More than 100 vendors displayed products ranging from office supplies to materials handling equipment while 2,000 visitors, many from government agencies with mandates to purchase recycled products, strolled through the expansive exhibit hall. This year’s show was the largest to date. “We’re increasing our attendance every year” says Jerry Hart, the show organizer.
The focus was on sustainable building products. Some large established companies were back again from last year. These included:
o Kelly Moore Paints which provided information about its line of e coat paint products. These paints are made with a minimum of 50 percent postconsumer content. According to Kelly Moore’s Ray Julian, coordinator of the program, e coat paint is “remanufactured to assure consistent performance, coverage and color consistency.”
o Weyerhaeuser show-cased lyptus, a high grade hardwood from sustainably managed forests. This species of eucalyptus grows fast in tropical climates, allowing harvest in 15 years instead of the 30 years typical in the lumber industry. The company claims the product shows “excellent workability, machining properties, density, finish tolerance and overall strength.” Weyerhaeuser looks forward to lyptus competing with native hardwoods in both flooring and hardwood plywood.

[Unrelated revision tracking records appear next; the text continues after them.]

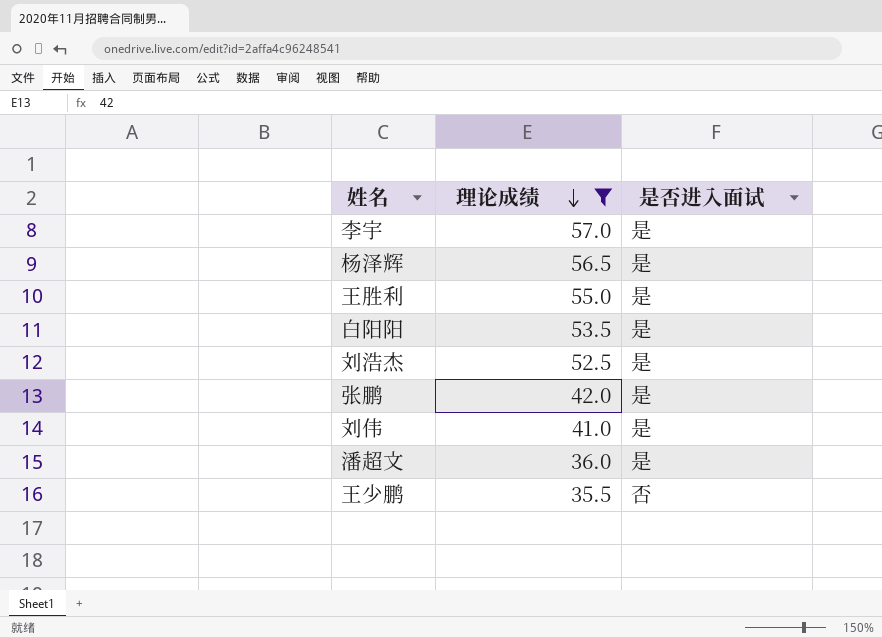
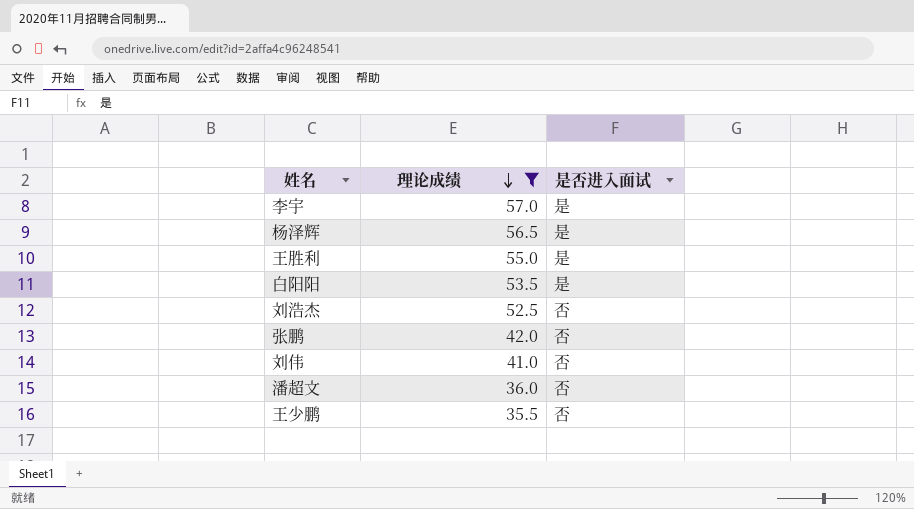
刘浩杰 | 是否进入面试: 是 -> 否
张鹏 | 是否进入面试: 是 -> 否
刘伟 | 是否进入面试: 是 -> 否
潘超文 | 是否进入面试: 是 -> 否

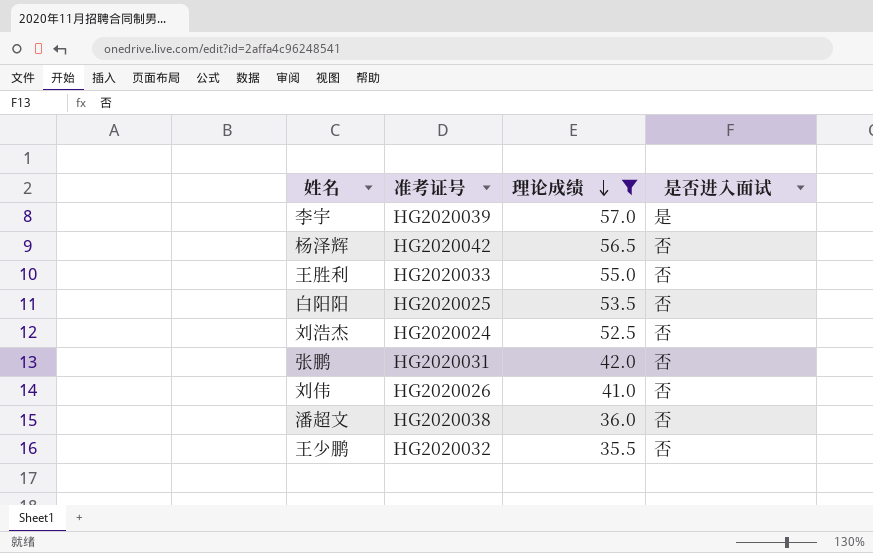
column 准考证号 | position: none -> 2
杨泽辉 | 是否进入面试: 是 -> 否
王胜利 | 是否进入面试: 是 -> 否
白阳阳 | 是否进入面试: 是 -> 否

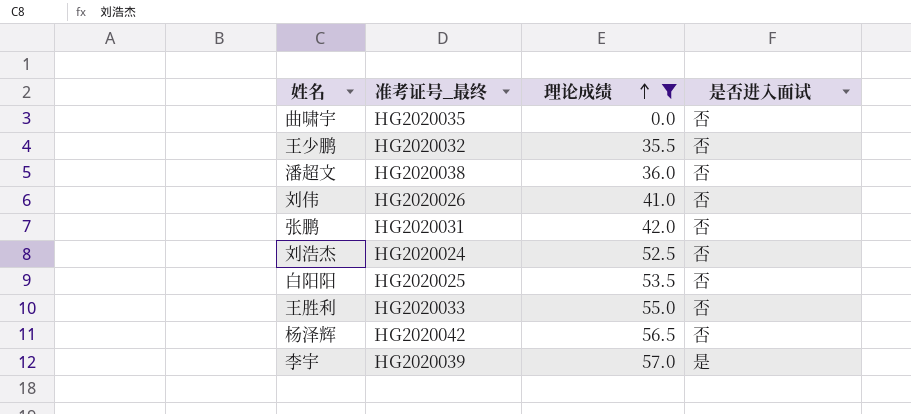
row order: 理论成绩 descending -> 理论成绩 ascending
column name: 准考证号 -> 准考证号_最终
row 曲啸宇: none -> HG2020035 | 0.0 | 否

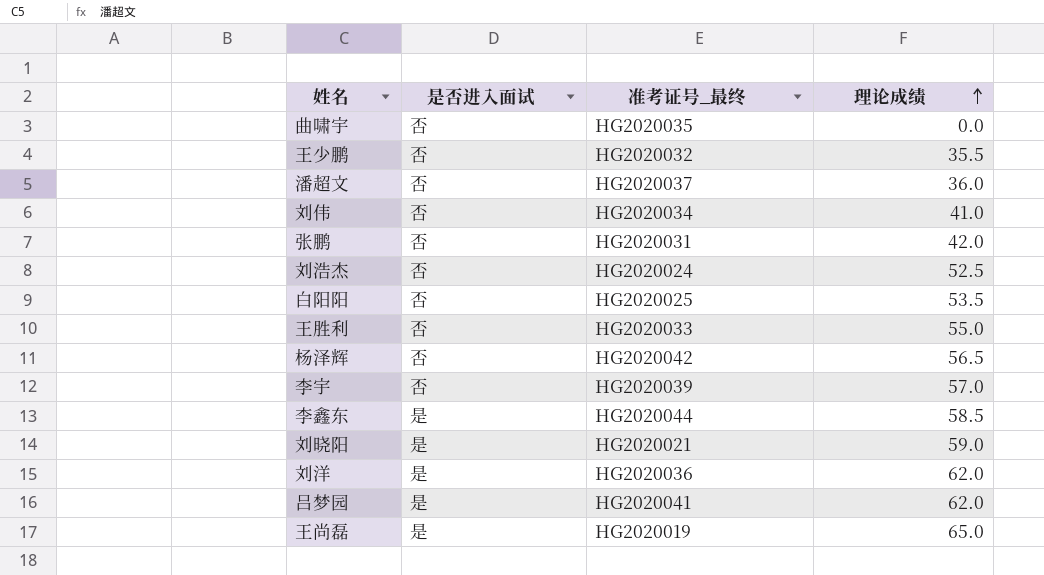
filter: 理论成绩 <= 57.0 -> none
column 是否进入面试 | position: 4 -> 2
潘超文 | 准考证号_最终: HG2020038 -> HG2020037
刘伟 | 准考证号_最终: HG2020026 -> HG2020034
李宇 | 是否进入面试: 是 -> 否

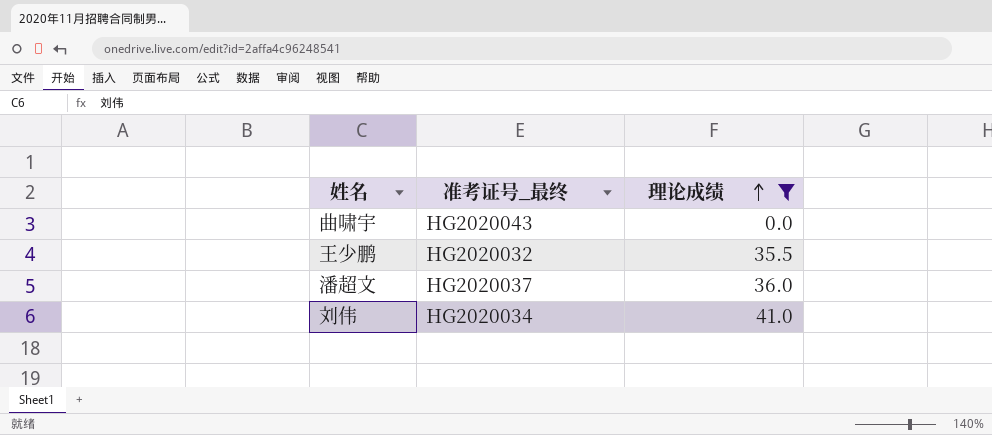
filter: none -> 理论成绩 <= 41.0
column 是否进入面试 | position: 2 -> none
曲啸宇 | 准考证号_最终: HG2020035 -> HG2020043

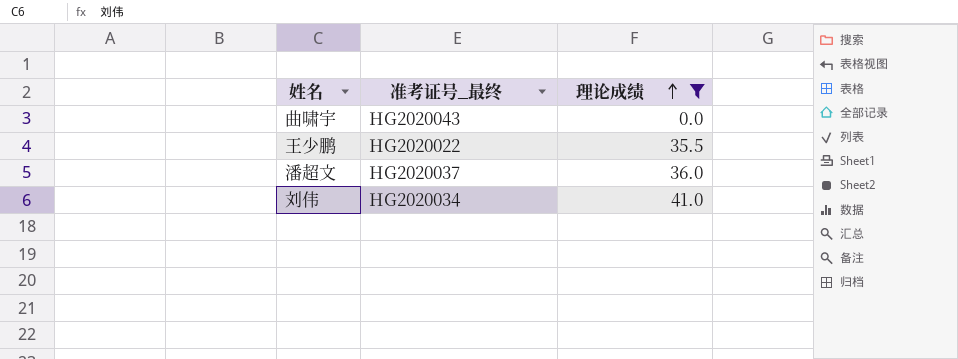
王少鹏 | 准考证号_最终: HG2020032 -> HG2020022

o Paper maker Boise Cascade unveiled its Splox packaging system. Now paper comes in a handy box of 2,500 sheets that is lighter in weight than the ten ream cartons that offices normally use. Reams don’t have to be wrapped, saving packaging which has proved tough to recycle due to glues used in the wrappers.
o Armstrong, the giant floor coverings company, also offers “sustainable ceiling systems.” Acoustical tile that once fed landfills now can be recycled saving building owners the cost of disposal and putting the material back into new products. Armstrong’s ceilings contain up to 78 percent recycled content and used more than 4 million pounds of scrap material during the last year.

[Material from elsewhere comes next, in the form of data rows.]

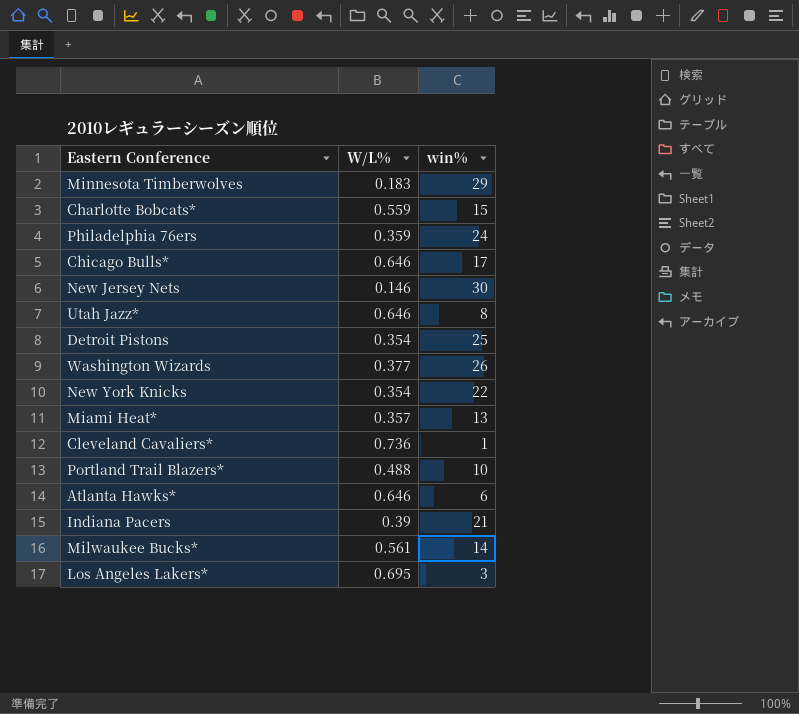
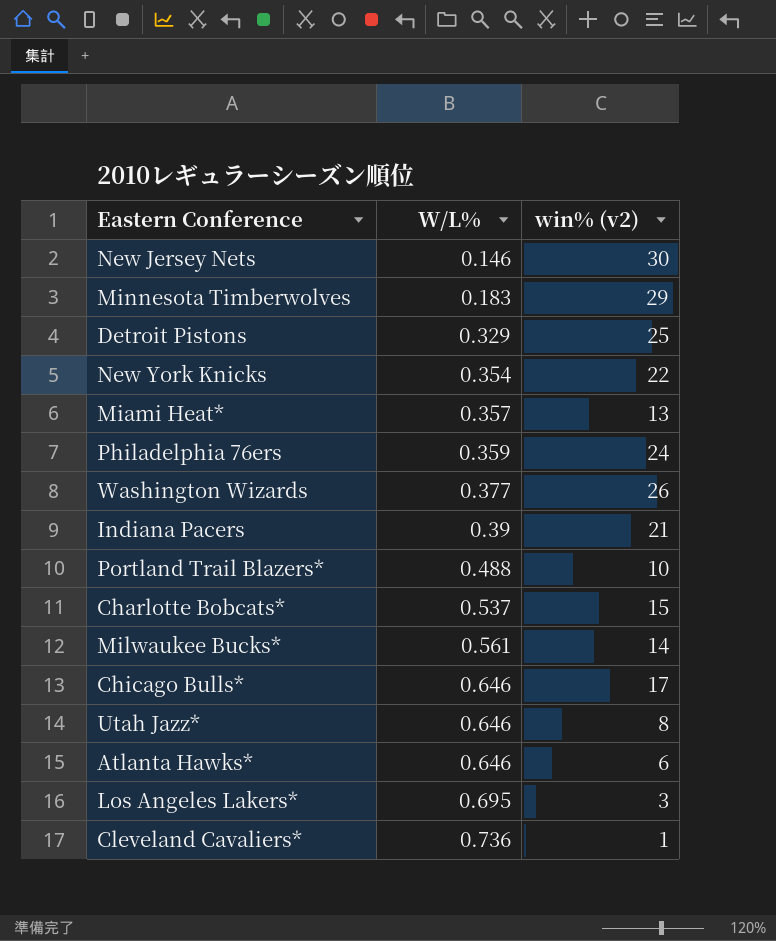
row order: none -> W/L% ascending
column name: win% -> win% (v2)
Detroit Pistons | W/L%: 0.354 -> 0.329
Charlotte Bobcats* | W/L%: 0.559 -> 0.537

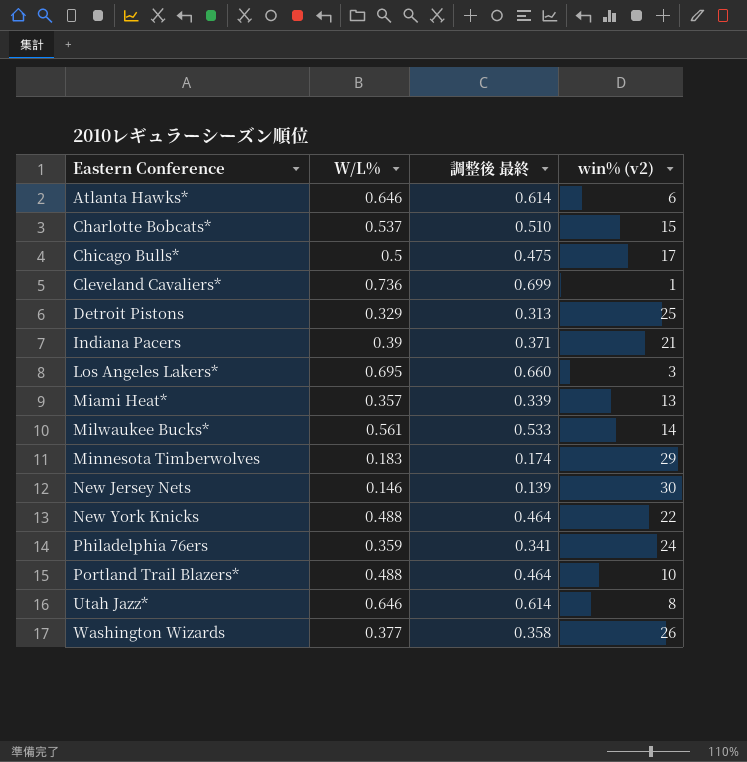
row order: W/L% ascending -> Eastern Conference ascending
column 調整後 最終 | formula: none -> [W/L%] * 0.95
Chicago Bulls* | W/L%: 0.646 -> 0.5
New York Knicks | W/L%: 0.354 -> 0.488

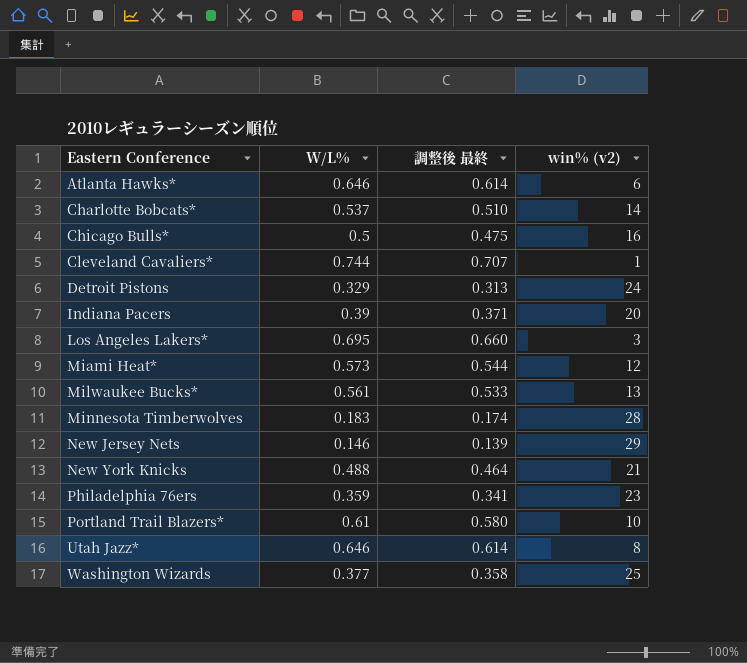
Charlotte Bobcats* | win% (v2): 15 -> 14
Chicago Bulls* | win% (v2): 17 -> 16
Cleveland Cavaliers* | W/L%: 0.736 -> 0.744
Cleveland Cavaliers* | 調整後 最終: 0.699 -> 0.707
Detroit Pistons | win% (v2): 25 -> 24
Indiana Pacers | win% (v2): 21 -> 20
Miami Heat* | W/L%: 0.357 -> 0.573
Miami Heat* | 調整後 最終: 0.339 -> 0.544
Miami Heat* | win% (v2): 13 -> 12
Milwaukee Bucks* | win% (v2): 14 -> 13
Minnesota Timberwolves | win% (v2): 29 -> 28
New Jersey Nets | win% (v2): 30 -> 29
New York Knicks | win% (v2): 22 -> 21
Philadelphia 76ers | win% (v2): 24 -> 23
Portland Trail Blazers* | W/L%: 0.488 -> 0.61
Portland Trail Blazers* | 調整後 最終: 0.464 -> 0.580
Washington Wizards | win% (v2): 26 -> 25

NEW COMPANIES, NEW PRODUCTS
Small start-up companies showed some of the most innovative products displayed at the show. Among the most exciting were companies that manufacture fire logs from old waxed corrugated, interior mouldings from waste polystyrene, furniture using boards made from agricultural by-products, and cold patch from recycled asphalt.

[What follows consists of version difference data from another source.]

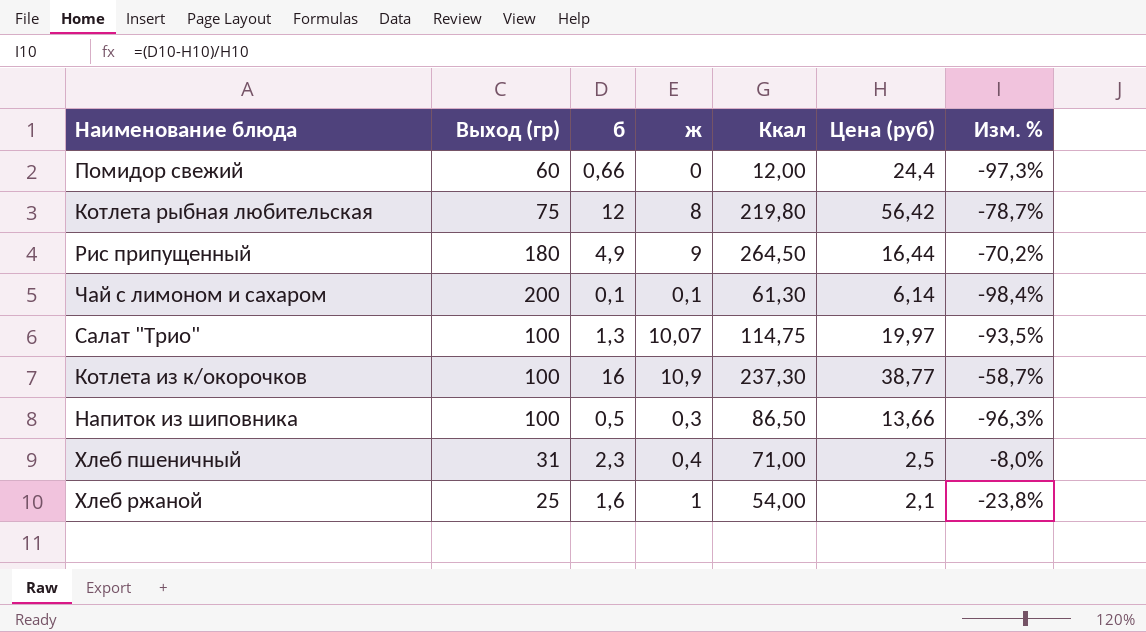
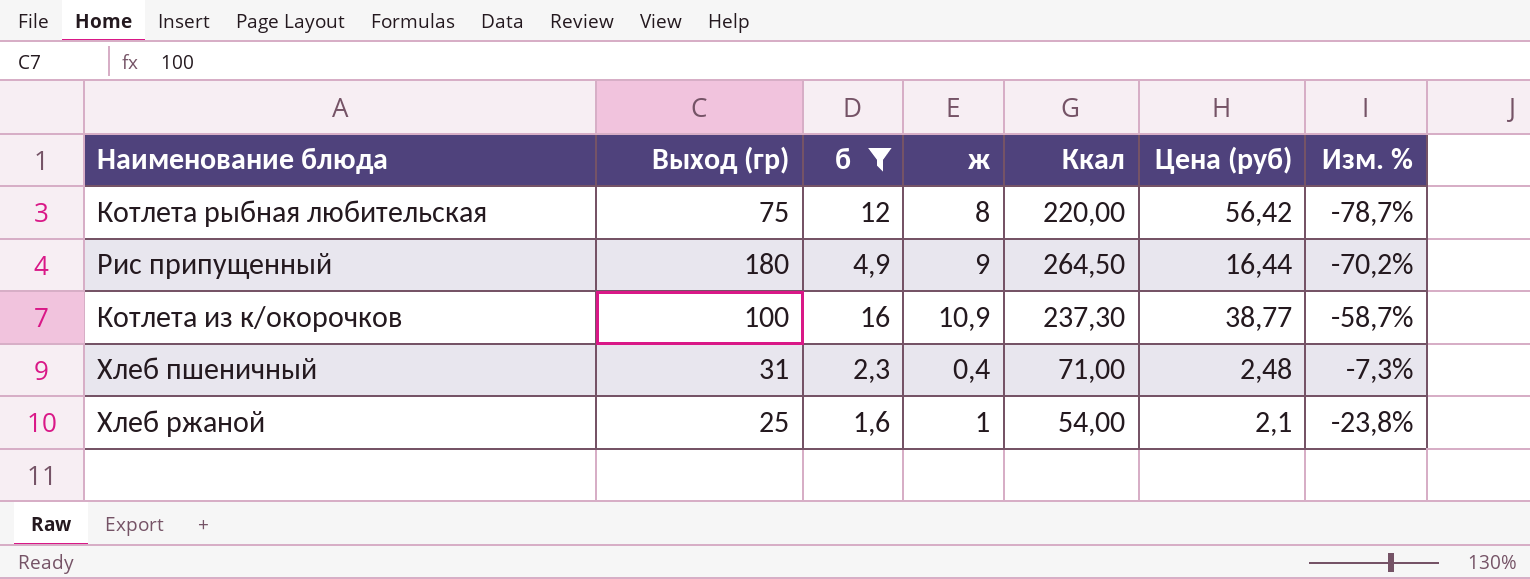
filter: none -> б >= 1,6
Котлета рыбная любительская | Ккал: 219,80 -> 220,00
Хлеб пшеничный | Цена (руб): 2,5 -> 2,48
Хлеб пшеничный | Изм. %: -8,0% -> -7,3%

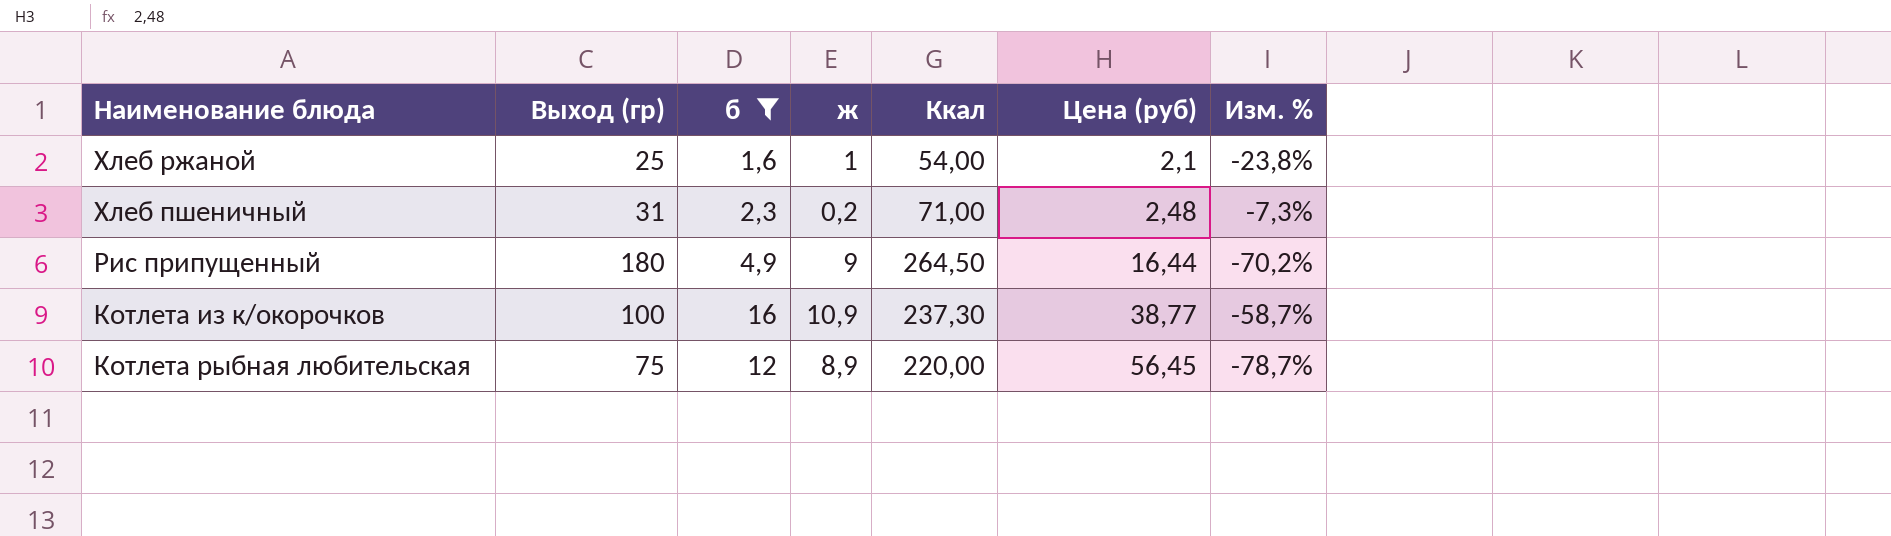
row order: none -> Цена (руб) ascending
Хлеб пшеничный | ж: 0,4 -> 0,2
Котлета рыбная любительская | ж: 8 -> 8,9
Котлета рыбная любительская | Цена (руб): 56,42 -> 56,45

Hot Logs, located in the Northern California town of Oroville, has been in business for two years but has grown rapidly in that short time. Most of its source material comes from manufacturers of waxed corrugated boxes located in the area – local retailers such as Holiday Markets and Raleys or from packing plants that receive fruits and vegetables in waxed boxes. According to Myles Decker, the company’s vice president of operations, “wax is edible paraffin, safe for fireplaces and wood stoves. We cut the boxes and chip the wax. Then it goes into a dryer. What comes out are pieces of cardboard and wax” that can be moulded into fire logs or sold loose as fire starter.
Hot Logs already uses a trailer tractor load of old boxes a day and looks to expand production substantially in the next year. Decker hopes to open another plant in Georgia and is scouting for locations in the San Francisco Bay area as well. Last year, Hot Logs found a ready market for its product in Yosemite Park, after officials banned wood collection or bringing firewood into the park. Soon, he hopes to establish retail distribution and move substantially beyond the current production of 8,000 logs at the current manufacturing plant.
The company expects a hot future. The logs are quick and easy to light, nontoxic, burn cleaner than most firewoods and generate 40 percent more heat than other manufactured firelogs. Best of all there is now a “realistic way to reuse waxed boxes” – material that has proved difficult to recycle, and often ends up in landfills.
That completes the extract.